### What is required
Nothing but the images is to be left out of your exact copy of the entries.

### Information provided
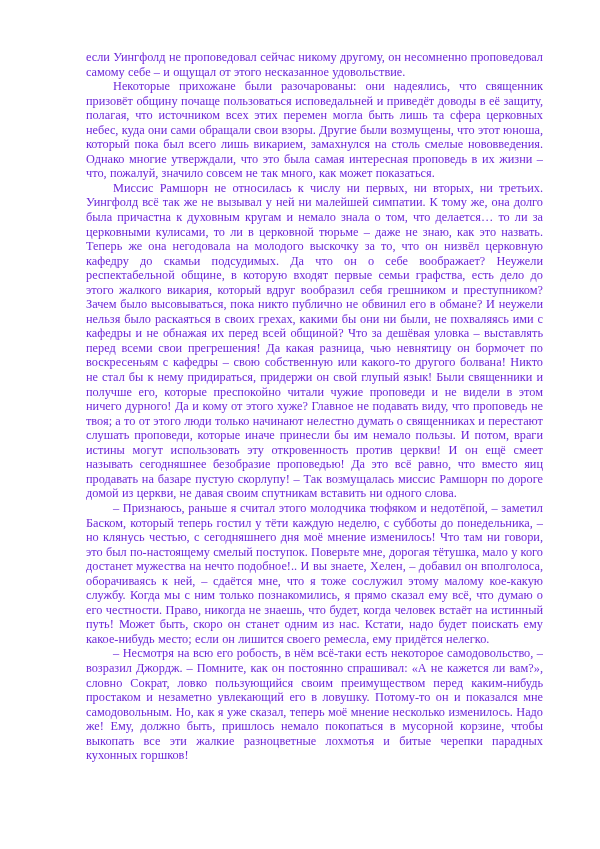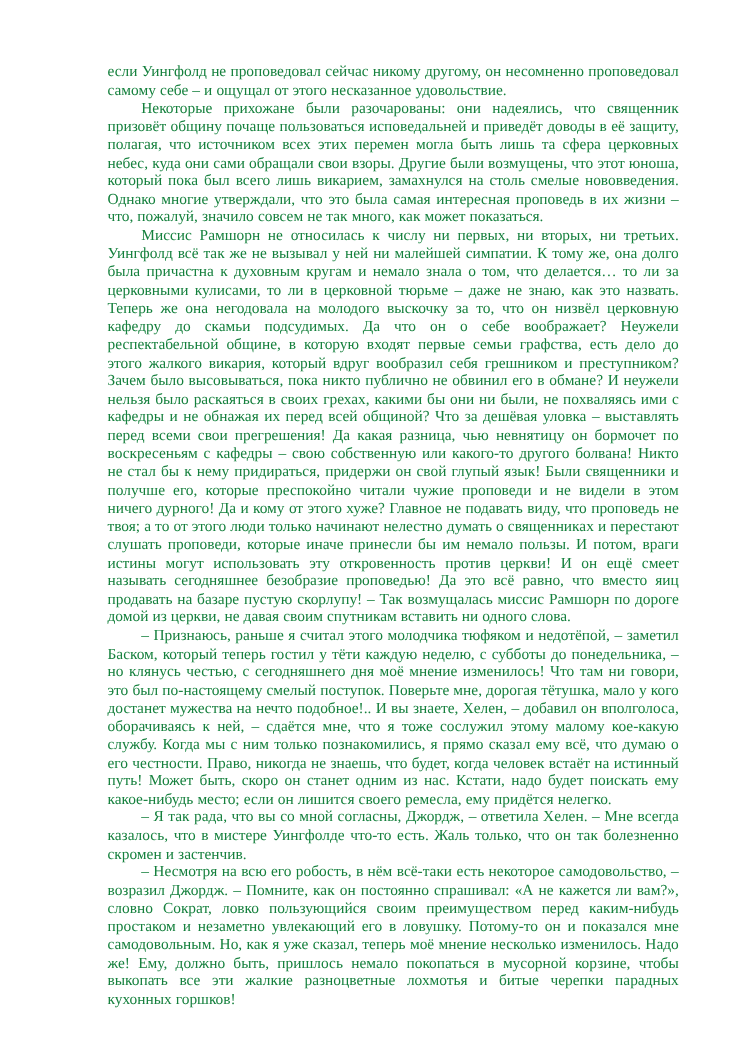--- a/index.html
+++ b/index.html
@@ -18,7 +18,7 @@
     font-family: "Liberation Serif", "DejaVu Serif", serif;
     font-size: 12.3px;
     line-height: 14.55px;
-    color: #15803d;
+    color: #6d28d9;
   }
   .para {
     margin: 0;

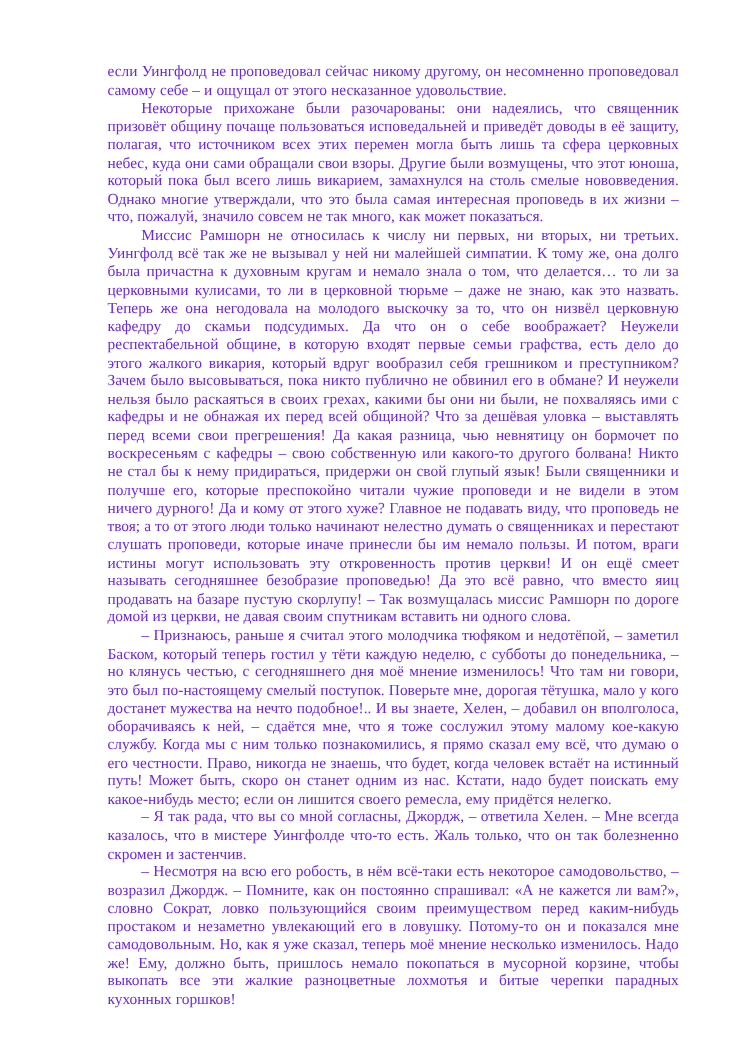--- a/index.html
+++ b/index.html
@@ -38,7 +38,6 @@
   <p class="para">Некоторые прихожане были разочарованы: они надеялись, что священник призовёт общину почаще пользоваться исповедальней и приведёт доводы в её защиту, полагая, что источником всех этих перемен могла быть лишь та сфера церковных небес, куда они сами обращали свои взоры. Другие были возмущены, что этот юноша, который пока был всего лишь викарием, замахнулся на столь смелые нововведения. Однако многие утверждали, что это была самая интересная проповедь в их жизни – что, пожалуй, значило совсем не так много, как может показаться.</p>
   <p class="para">Миссис Рамшорн не относилась к числу ни первых, ни вторых, ни третьих. Уингфолд всё так же не вызывал у ней ни малейшей симпатии. К тому же, она долго была причастна к духовным кругам и немало знала о том, что делается… то ли за церковными кулисами, то ли в церковной тюрьме – даже не знаю, как это назвать. Теперь же она негодовала на молодого выскочку за то, что он низвёл церковную кафедру до скамьи подсудимых. Да что он о себе воображает? Неужели респектабельной общине, в которую входят первые семьи графства, есть дело до этого жалкого викария, который вдруг вообразил себя грешником и преступником? Зачем было высовываться, пока никто публично не обвинил его в обмане? И неужели нельзя было раскаяться в своих грехах, какими бы они ни были, не похваляясь ими с кафедры и не обнажая их перед всей общиной? Что за дешёвая уловка – выставлять перед всеми свои прегрешения! Да какая разница, чью невнятицу он бормочет по воскресеньям с кафедры – свою собственную или какого-то другого болвана! Никто не стал бы к нему придираться, придержи он свой глупый язык! Были священники и получше его, которые преспокойно читали чужие проповеди и не видели в этом ничего дурного! Да и кому от этого хуже? Главное не подавать виду, что проповедь не твоя; а то от этого люди только начинают нелестно думать о священниках и перестают слушать проповеди, которые иначе принесли бы им немало пользы. И потом, враги истины могут использовать эту откровенность против церкви! И он ещё смеет называть сегодняшнее безобразие проповедью! Да это всё равно, что вместо яиц продавать на базаре пустую скорлупу! – Так возмущалась миссис Рамшорн по дороге домой из церкви, не давая своим спутникам вставить ни одного слова.</p>
   <p class="para">– Признаюсь, раньше я считал этого молодчика тюфяком и недотёпой, – заметил Баском, который теперь гостил у тёти каждую неделю, с субботы до понедельника, – но клянусь честью, с сегодняшнего дня моё мнение изменилось! Что там ни говори, это был по-настоящему смелый поступок. Поверьте мне, дорогая тётушка, мало у кого достанет мужества на нечто подобное!.. И вы знаете, Хелен, – добавил он вполголоса, оборачиваясь к ней, – сдаётся мне, что я тоже сослужил этому малому кое-какую службу. Когда мы с ним только познакомились, я прямо сказал ему всё, что думаю о его честности. Право, никогда не знаешь, что будет, когда человек встаёт на истинный путь! Может быть, скоро он станет одним из нас. Кстати, надо будет поискать ему какое-нибудь место; если он лишится своего ремесла, ему придётся нелегко.</p>
-  <p class="para">– Я так рада, что вы со мной согласны, Джордж, – ответила Хелен. – Мне всегда казалось, что в мистере Уингфолде что-то есть. Жаль только, что он так болезненно скромен и застенчив.</p>
   <p class="para">– Несмотря на всю его робость, в нём всё-таки есть некоторое самодовольство, – возразил Джордж. – Помните, как он постоянно спрашивал: «А не кажется ли вам?», словно Сократ, ловко пользующийся своим преимуществом перед каким-нибудь простаком и незаметно увлекающий его в ловушку. Потому-то он и показался мне самодовольным. Но, как я уже сказал, теперь моё мнение несколько изменилось. Надо же! Ему, должно быть, пришлось немало покопаться в мусорной корзине, чтобы выкопать все эти жалкие разноцветные лохмотья и битые черепки парадных кухонных горшков!</p>
 </div>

### Output for this exercise
--- a/index.html
+++ b/index.html
@@ -18,7 +18,7 @@
     font-family: "Liberation Serif", "DejaVu Serif", serif;
     font-size: 12.3px;
     line-height: 14.55px;
-    color: #15803d;
+    color: #6d28d9;
   }
   .para {
     margin: 0;

--- a/index.html
+++ b/index.html
@@ -38,7 +38,6 @@
   <p class="para">Некоторые прихожане были разочарованы: они надеялись, что священник призовёт общину почаще пользоваться исповедальней и приведёт доводы в её защиту, полагая, что источником всех этих перемен могла быть лишь та сфера церковных небес, куда они сами обращали свои взоры. Другие были возмущены, что этот юноша, который пока был всего лишь викарием, замахнулся на столь смелые нововведения. Однако многие утверждали, что это была самая интересная проповедь в их жизни – что, пожалуй, значило совсем не так много, как может показаться.</p>
   <p class="para">Миссис Рамшорн не относилась к числу ни первых, ни вторых, ни третьих. Уингфолд всё так же не вызывал у ней ни малейшей симпатии. К тому же, она долго была причастна к духовным кругам и немало знала о том, что делается… то ли за церковными кулисами, то ли в церковной тюрьме – даже не знаю, как это назвать. Теперь же она негодовала на молодого выскочку за то, что он низвёл церковную кафедру до скамьи подсудимых. Да что он о себе воображает? Неужели респектабельной общине, в которую входят первые семьи графства, есть дело до этого жалкого викария, который вдруг вообразил себя грешником и преступником? Зачем было высовываться, пока никто публично не обвинил его в обмане? И неужели нельзя было раскаяться в своих грехах, какими бы они ни были, не похваляясь ими с кафедры и не обнажая их перед всей общиной? Что за дешёвая уловка – выставлять перед всеми свои прегрешения! Да какая разница, чью невнятицу он бормочет по воскресеньям с кафедры – свою собственную или какого-то другого болвана! Никто не стал бы к нему придираться, придержи он свой глупый язык! Были священники и получше его, которые преспокойно читали чужие проповеди и не видели в этом ничего дурного! Да и кому от этого хуже? Главное не подавать виду, что проповедь не твоя; а то от этого люди только начинают нелестно думать о священниках и перестают слушать проповеди, которые иначе принесли бы им немало пользы. И потом, враги истины могут использовать эту откровенность против церкви! И он ещё смеет называть сегодняшнее безобразие проповедью! Да это всё равно, что вместо яиц продавать на базаре пустую скорлупу! – Так возмущалась миссис Рамшорн по дороге домой из церкви, не давая своим спутникам вставить ни одного слова.</p>
   <p class="para">– Признаюсь, раньше я считал этого молодчика тюфяком и недотёпой, – заметил Баском, который теперь гостил у тёти каждую неделю, с субботы до понедельника, – но клянусь честью, с сегодняшнего дня моё мнение изменилось! Что там ни говори, это был по-настоящему смелый поступок. Поверьте мне, дорогая тётушка, мало у кого достанет мужества на нечто подобное!.. И вы знаете, Хелен, – добавил он вполголоса, оборачиваясь к ней, – сдаётся мне, что я тоже сослужил этому малому кое-какую службу. Когда мы с ним только познакомились, я прямо сказал ему всё, что думаю о его честности. Право, никогда не знаешь, что будет, когда человек встаёт на истинный путь! Может быть, скоро он станет одним из нас. Кстати, надо будет поискать ему какое-нибудь место; если он лишится своего ремесла, ему придётся нелегко.</p>
-  <p class="para">– Я так рада, что вы со мной согласны, Джордж, – ответила Хелен. – Мне всегда казалось, что в мистере Уингфолде что-то есть. Жаль только, что он так болезненно скромен и застенчив.</p>
   <p class="para">– Несмотря на всю его робость, в нём всё-таки есть некоторое самодовольство, – возразил Джордж. – Помните, как он постоянно спрашивал: «А не кажется ли вам?», словно Сократ, ловко пользующийся своим преимуществом перед каким-нибудь простаком и незаметно увлекающий его в ловушку. Потому-то он и показался мне самодовольным. Но, как я уже сказал, теперь моё мнение несколько изменилось. Надо же! Ему, должно быть, пришлось немало покопаться в мусорной корзине, чтобы выкопать все эти жалкие разноцветные лохмотья и битые черепки парадных кухонных горшков!</p>
 </div>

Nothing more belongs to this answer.